When it comes to employment by sectors, the relative size of the service sector is of particular interest. This is mainly the tertiary sector, comprised of such divergent items as banking, distribution, insurance, transportation, catering, hotels, laundries, hairdressers, etc... both publicly and privately provided. This lately has comprised the largest sector in most Eastern European economies, exceeding 50 % in the majority of them.
As one would expect, since it is a natural characteristic of development, most of these countries demonstrate a decline in the percentage of the labour force engaged in agriculture. The numbers vary, with many Eastern European countries seeing double-digit declines.
5. Conclusion
Employment is a political and socio-economic issue which needs to be examined in all its manifestations. Eastern European countries are undergoing a transitional process. The achievement of acceptable levels of manpower utilization will inevitably be slow and in some countries of the region may take many years. Additionally, there is the longer-term problem: the effect of evolving structures of the labour force, attitudes to work and changing social objectives which may affect employment in a fundamental sense.
EU Social Policy Agenda and European Employment Strategy emphasise the importance of ensuring a positive, mutually reinforcing interaction between economic, employment and social policies among the countries. Good employment and social policies are needed to underpin productivity and to improve the capability to change. They will also play an essential role in the transition to the knowledge-based economy. The policy implication of the presented results is that each country can find countries with similar employment structure. Those countries could exchange experience and collectively and much more effectively search the solutions in the process of creation and implementation of employment strategy.

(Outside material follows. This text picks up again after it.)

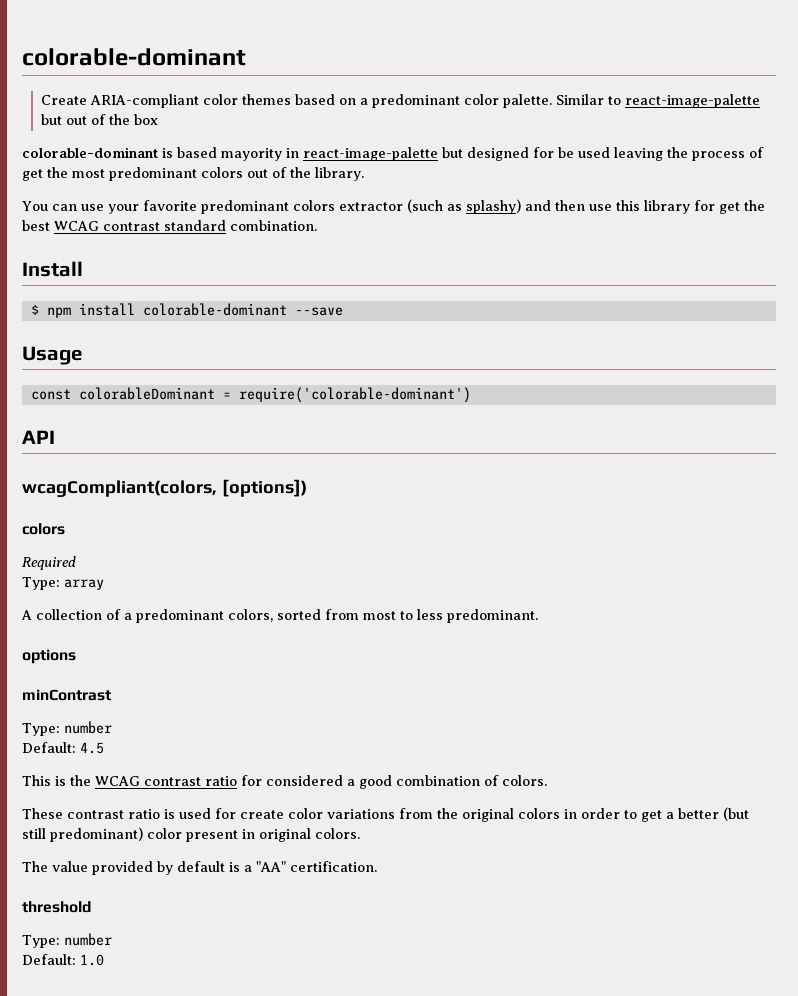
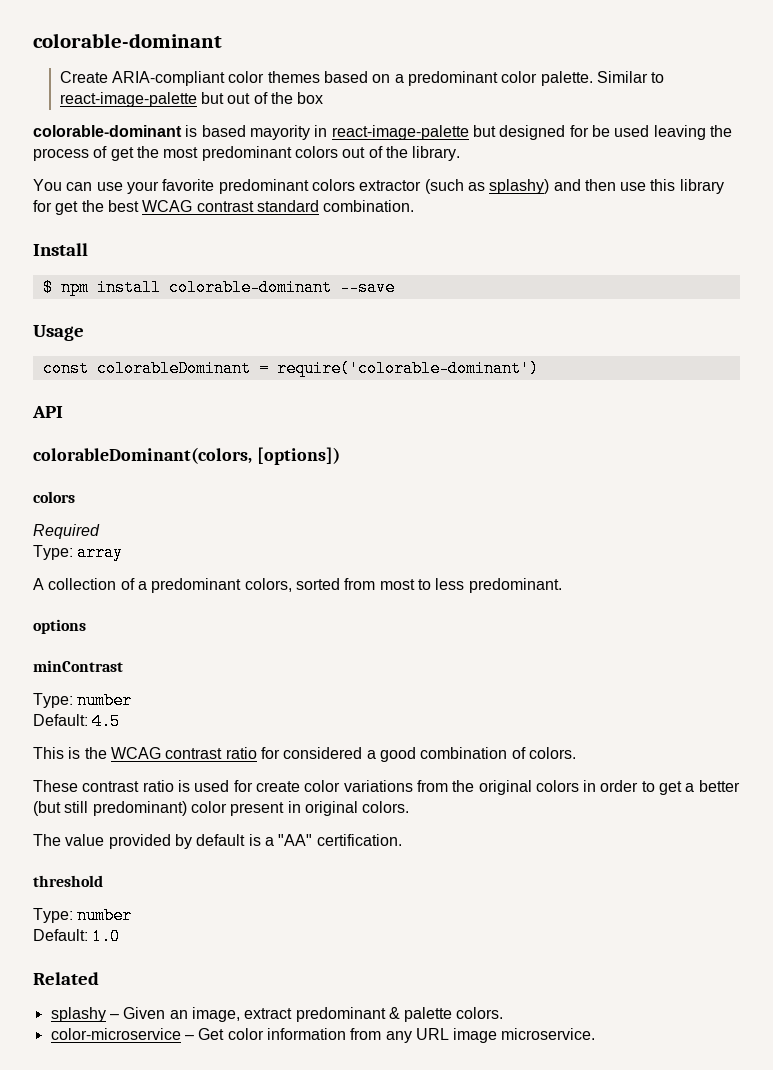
[22,480,217,497] wcagCompliant(colors, -> [33,447,252,464] colorableDominant(colors,
(104, 960) none -> [33,972,99,985] [50,1007,504,1022] [50,1028,596,1043] // Related // splashy – Given an image, extract predominant & palette colors. // color-microservice – Get color information from any URL image microservice.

It is necessary to monitor not only the employment in each country but to compare the employment characteristics among individual nations. The more Eastern Europe countries that are approaching EU membership, the more complicated is the analysis of the situation. Multivariate analysis is a very useful tool for monitoring employment, in this case in the region of Eastern Europe.
The principal components analysis represented in this paper is conducted on the basis of just a few employment variables. Many key indicators of the labour market are missing (labour market transitions, occupational and geographical mobility, discouraged workers, multiple jobholders, temporary employment, employment contractors, shift work, work time and leisure time, work at home, time related underemployment, inadequate employment, international movement of labour, etc.). This work could be the ground for further analysis, for example factor analysis, to get even better analysis of the relationship between variables.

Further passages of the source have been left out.